Authors Alliance thanks Matthew Sag, professor at Loyola University Chicago School of Law, for this guest post (originally published on InfoJustice.org).
The World Intellectual Property Organization in Geneva has requested comments on a series of questions about whether “use of the data subsisting in copyright works without authorization for machine learning constitute an infringement of copyright?” I have joined other copyright experts in a submission to WIPO commenting on their questions. This note explains in more detail some of my reservations about use of the phrase “use of the data subsisting in copyright works without authorization” in WIPO’s questions and in our general thinking about the relation between copyright and text and data mining.
The phrase “use of the data subsisting in copyright works without authorization” is unhelpful, to say the least.
To begin with the most obvious problem, the “use” of the data or facts subsisting in copyright works generally requires no authorization. For example, this morning I “used the data” in on the weather page of to my local newspaper to decide whether I should shovel snow or wait for more snow to fall. No doubt, the newspaper is protected by copyright, but the facts contained therein are not.
Moreover, the second problem with the question WIPO proposed is that my “use” of the weather data required no authorization because it did not involve any action on my part implicating the exclusive rights of the copyright owner. I did not make a copy of the newspaper, I did not publicly perform it, I did not turn it into a digital audio transmission, etc.
Both of these points are Copyright 101, but it is easy to lose sight of the fundamentals when contemplating new and unexpected uses of copyrighted works in a rapidly evolving technological environment. It does not make sense to ask “Should the use of the data subsisting in copyright works without authorization for machine learning constitute an infringement of copyright?” in the abstract. Instead, we need to focus with more precision on the potential copyright issues that are actually raised by AI in particular contexts, and to do that we need to understand the relationship between text data mining, on the one hand, and machine learning and AI, on the other.
Text data mining refers to any computational processes for applying structure to unstructured electronic texts and it generally involves employing statistical methods to discover new information and reveal patterns in the processed data.[1]

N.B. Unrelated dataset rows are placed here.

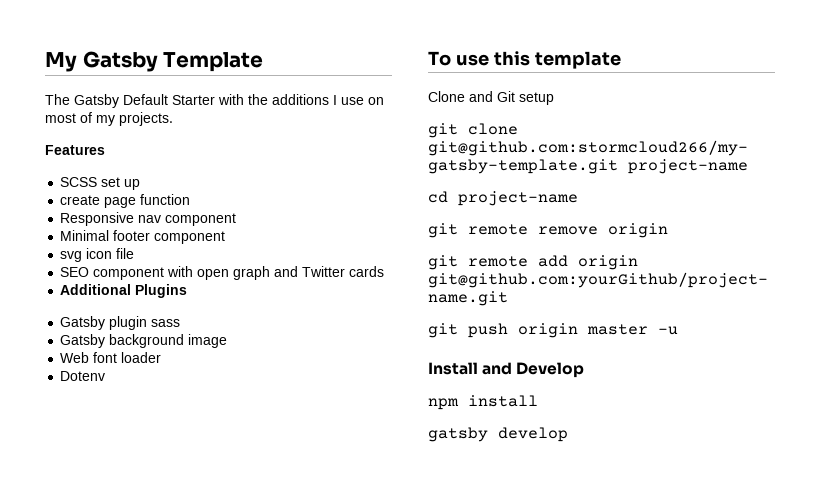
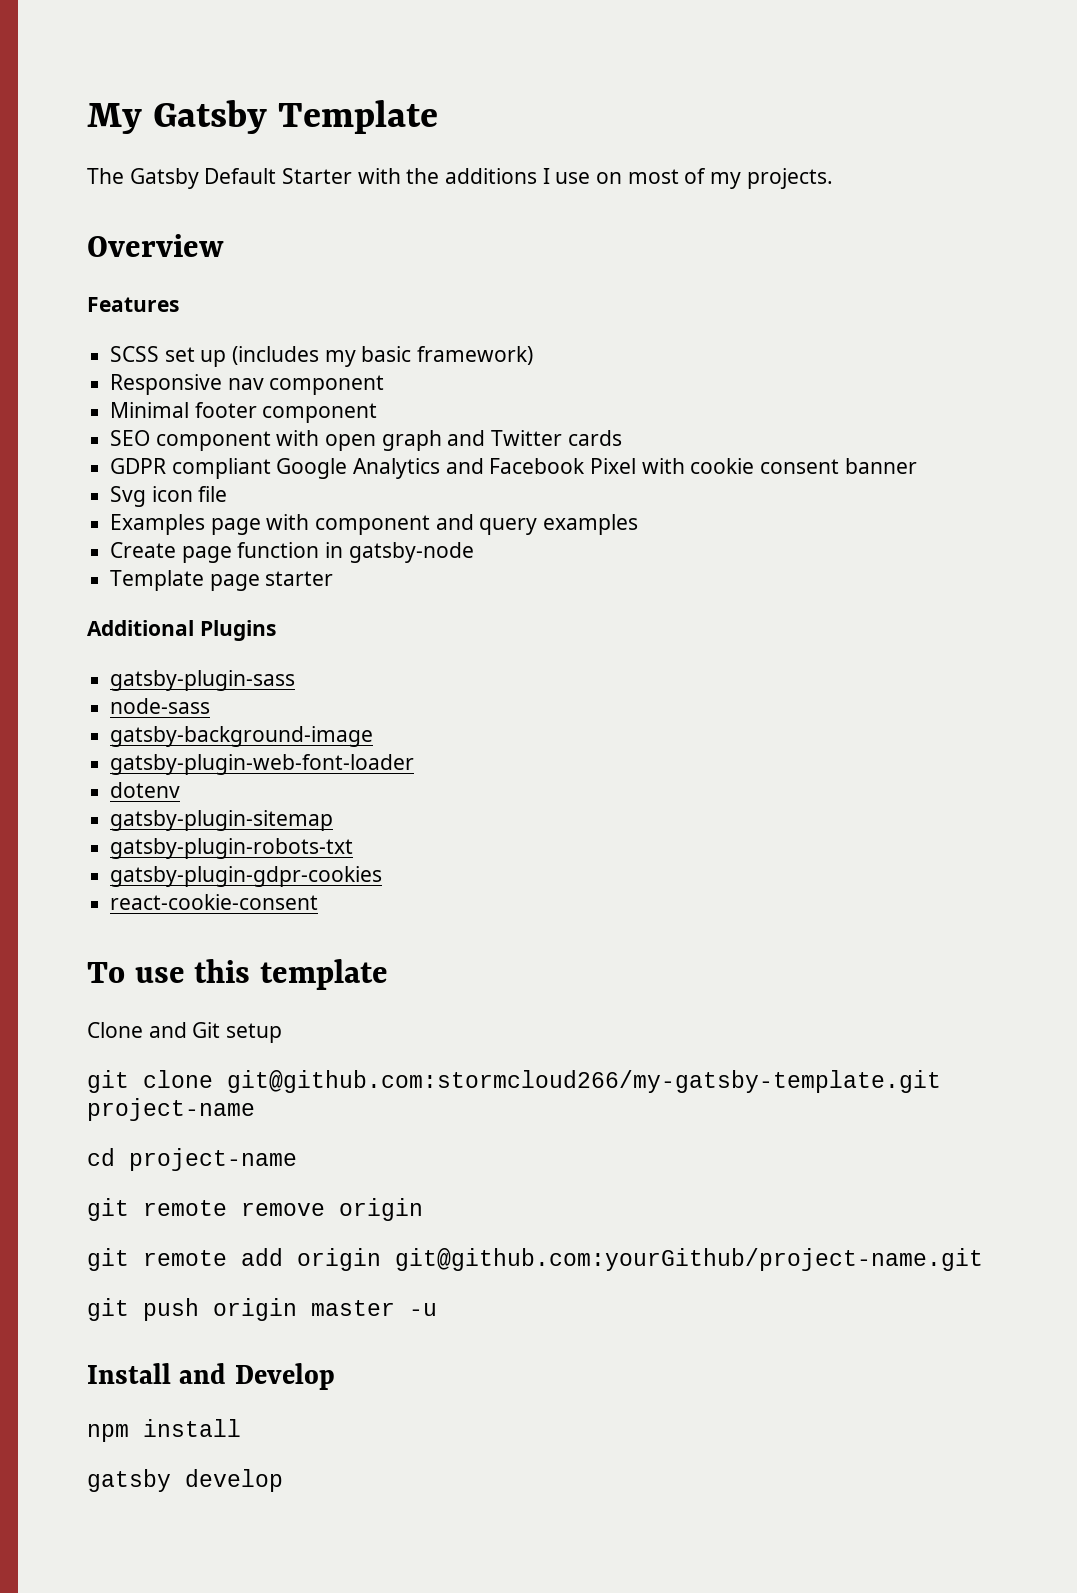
+ Overview
- SCSS set up
- create page function
+ SCSS set up (includes my basic framework)
- svg icon file
+ GDPR compliant Google Analytics and Facebook Pixel with cookie consent banner
+ Svg icon file
+ Examples page with component and query examples
+ Create page function in gatsby-node
+ Template page starter
  Additional Plugins
- Gatsby plugin sass
- Gatsby background image
- Web font loader
- Dotenv
+ gatsby-plugin-sass
+ node-sass
+ gatsby-background-image
+ gatsby-plugin-web-font-loader
+ dotenv
+ gatsby-plugin-sitemap
+ gatsby-plugin-robots-txt
+ gatsby-plugin-gdpr-cookies
+ react-cookie-consent

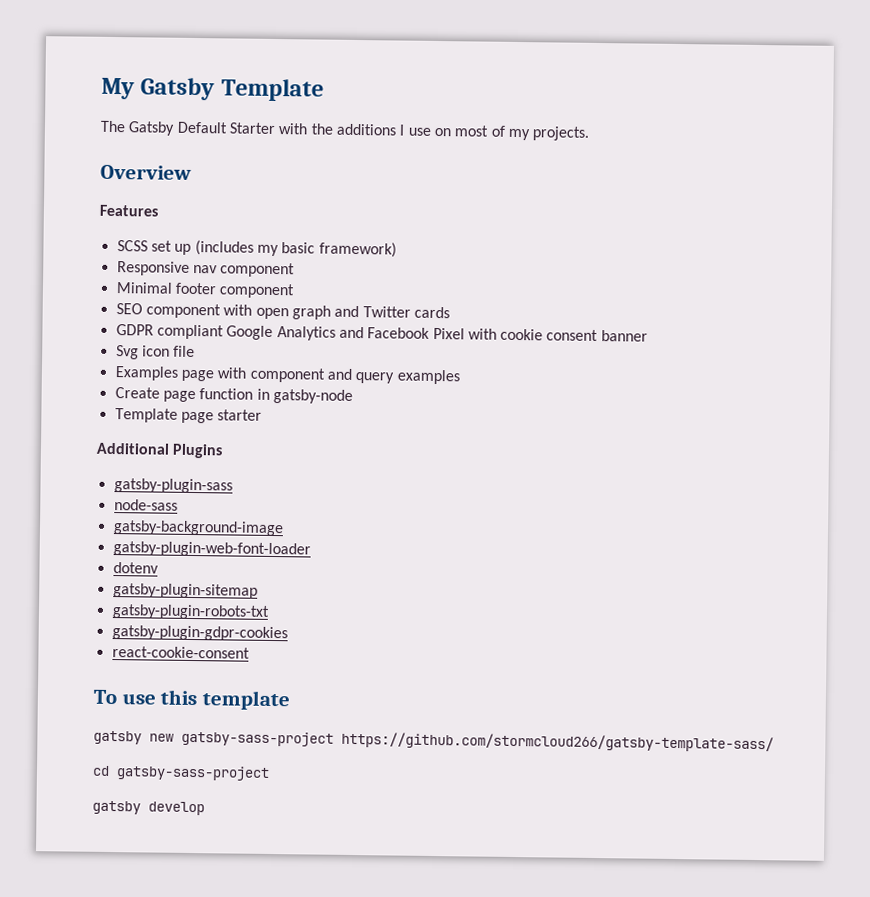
- Clone and Git setup
- git clone git@github.com:stormcloud266/my-gatsby-template.git project-name
- cd project-name
- git remote remove origin
- git remote add origin git@github.com:yourGithub/project-name.git
- git push origin master -u
- Install and Develop
- npm install
+ gatsby new gatsby-sass-project https://github.com/stormcloud266/gatsby-template-sass/
+ cd gatsby-sass-project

Machine learning refers to a cluster of statistical and programming techniques that give computers the ability to “learn” from exposure to data, without being explicitly programmed.[2]
The term AI or artificial intelligence is mostly used to refer more sophisticated forms of machine learning, or else to describe speculative accounts of what might be possible with future technology. If we put science fiction and hyperbole to one side, we can proceed to talk about machine learning and AI interchangeably in terms of the relevant copyright issues.
If moving beyond the premise that AI is a magical process that defies human understanding, we can see the third fundamental problem with the phrase “the data subsisting in copyright works.” The notion that AI is using data that “subsists” in copyright works reflects a fundamental misunderstanding of the technology at issue. Unless the copyrighted work is something like a book of used car values, the data does not subsist in the work waiting to be extracted. The data is not a subset of the work. In almost every real-world use case of AI and machine learning, the data is derived by making an external observation about the work.
This is an important point: the non-expressive metadata produced by text data mining does not originate from the underlying copyrighted works. It does not subsist in those works. Instead, it is derived from them by acts of external observation.
As I have explained in a recent paper:
“Imagine plagiarism detection software that reports that student term paper B is substantially similar to an earlier paper A. Paper A originated with student author A, but the observation as to its similarity with student B’s term paper does not originate with either A or B. It originates with the software algorithm programmed to detect plagiarism.
Likewise, a word frequency table derived from Moby Dick did not originate with Herman Melville. Melville obviously realized that he would be writing the word “whale” over and over, but presumably he never set out to make an exact count. In both examples, to the extent the metadata about the work owes its origin to anyone, that person would be the person who derived the data, not the author of the underlying work.”[3]
The false premise that the non-expressive metadata produced by text data mining already “subsists” in the copyrighted works from which it is derived leads to false conclusion that when the data is used, something is taken from the original author. On the contrary, producing non-expressive metadata takes nothing from the original author because under any version of the idea-expression distinction, latent facts are not the property of the author. But even if they were, these are not their facts.